The build-up to the Battle of Hedgeley Moor started when Henry Beaufort, Duke of Somerset tried to ambush John Neville, Lord Montagu, near to Nottingham. Lord Montagu, the younger brother of Richard Neville, the 16th Earl of Warwick was able to evade this attempt. He continued his journey northwards, gathering more men as he went.
25th April 1464, Lord Montagu arrived to the battlefield at Hedgeley Moor with a Yorkist army of around 5,000 men. The Duke of Somerset commanded an army of around 5,000 Lancastrians. This included Sir Ralph Percy, Lord Hungerford, Thomas Ros, 9th Baron Ros and Sir Ralph Grey, who had sworn their allegiance to Henry VI.
The Battle of Hedgeley Moor began with each side using their archers to fire arrows into the opposing side.
Lord Montagu started to advance across the moorland, when the Lancastrian left flank broke away.

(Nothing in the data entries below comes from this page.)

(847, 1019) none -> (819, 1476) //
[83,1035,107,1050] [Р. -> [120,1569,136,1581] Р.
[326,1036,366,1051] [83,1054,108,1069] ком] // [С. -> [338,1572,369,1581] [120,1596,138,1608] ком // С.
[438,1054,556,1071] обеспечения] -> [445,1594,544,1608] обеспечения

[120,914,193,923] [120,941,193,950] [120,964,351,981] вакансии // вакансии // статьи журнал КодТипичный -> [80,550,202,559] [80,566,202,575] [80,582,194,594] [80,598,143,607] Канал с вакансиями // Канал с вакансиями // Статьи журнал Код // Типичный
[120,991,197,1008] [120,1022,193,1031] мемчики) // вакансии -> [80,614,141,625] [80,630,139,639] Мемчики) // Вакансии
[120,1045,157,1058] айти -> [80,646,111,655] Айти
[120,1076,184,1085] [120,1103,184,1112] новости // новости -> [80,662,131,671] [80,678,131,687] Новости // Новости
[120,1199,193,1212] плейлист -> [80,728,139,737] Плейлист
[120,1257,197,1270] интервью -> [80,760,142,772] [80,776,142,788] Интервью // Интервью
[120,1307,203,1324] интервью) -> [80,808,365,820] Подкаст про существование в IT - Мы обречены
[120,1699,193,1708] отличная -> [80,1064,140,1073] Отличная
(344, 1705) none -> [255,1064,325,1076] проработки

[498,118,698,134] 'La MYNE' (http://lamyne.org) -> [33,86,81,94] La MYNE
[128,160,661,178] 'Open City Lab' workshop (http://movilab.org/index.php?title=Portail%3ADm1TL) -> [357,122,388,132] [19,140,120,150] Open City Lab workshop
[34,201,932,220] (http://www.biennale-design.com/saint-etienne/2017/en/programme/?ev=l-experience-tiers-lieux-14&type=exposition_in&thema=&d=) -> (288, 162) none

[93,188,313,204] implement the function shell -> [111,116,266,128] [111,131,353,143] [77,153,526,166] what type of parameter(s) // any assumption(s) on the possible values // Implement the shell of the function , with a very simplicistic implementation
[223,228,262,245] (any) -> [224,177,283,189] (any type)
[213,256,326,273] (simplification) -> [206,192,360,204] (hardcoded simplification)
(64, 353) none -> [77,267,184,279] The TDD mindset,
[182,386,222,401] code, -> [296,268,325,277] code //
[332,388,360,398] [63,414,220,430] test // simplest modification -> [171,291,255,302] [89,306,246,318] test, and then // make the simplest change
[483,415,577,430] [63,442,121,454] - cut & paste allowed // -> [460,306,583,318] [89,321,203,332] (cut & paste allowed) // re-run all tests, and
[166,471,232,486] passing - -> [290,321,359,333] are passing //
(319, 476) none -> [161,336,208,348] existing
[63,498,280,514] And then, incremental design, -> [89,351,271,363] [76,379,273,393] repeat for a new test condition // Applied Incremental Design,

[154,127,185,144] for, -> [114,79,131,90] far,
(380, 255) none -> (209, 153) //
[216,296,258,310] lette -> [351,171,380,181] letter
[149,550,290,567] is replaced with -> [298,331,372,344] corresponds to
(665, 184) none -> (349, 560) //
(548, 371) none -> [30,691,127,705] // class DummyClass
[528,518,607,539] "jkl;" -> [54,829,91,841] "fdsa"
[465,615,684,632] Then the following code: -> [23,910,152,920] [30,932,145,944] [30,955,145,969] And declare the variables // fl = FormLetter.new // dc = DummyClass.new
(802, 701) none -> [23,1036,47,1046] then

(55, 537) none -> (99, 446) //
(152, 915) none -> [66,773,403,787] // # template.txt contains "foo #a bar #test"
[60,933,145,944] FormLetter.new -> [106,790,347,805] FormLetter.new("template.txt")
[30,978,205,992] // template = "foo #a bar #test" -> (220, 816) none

Some 2,000 men along with Lord Hungerford and Lord Ros broke and fled the battlefield, without even striking a blow against the opposing side.
Lord Montagu became forced to halt his advance. He readjusted his line of men towards the remaining Lancastrian army then engaged in battle.
Sir Ralph Percy and his household retainers were now the only Lancastrians remaining on the battlefield to fight. They made a brave last stand, but for all their efforts, they did not last long in battle. The Lancastrians were beaten back by the much larger Yorkist army. Sir Percy had been struck down and killed during the closing stages of the battle.
It would only be a month when Lancastarians and Yorkists had met again, this time at the Battle of Hexham.
Hedgeley Moor today
Hedgeley Moor is just north of the villages of Powburn and Glanton in Northumberland. It was here that the two armies of Yorkist and Lancastrians fought.
Percys Cross, a square pillar made from sandstone, stands near to the site of the Battle of Hedgeley Moor.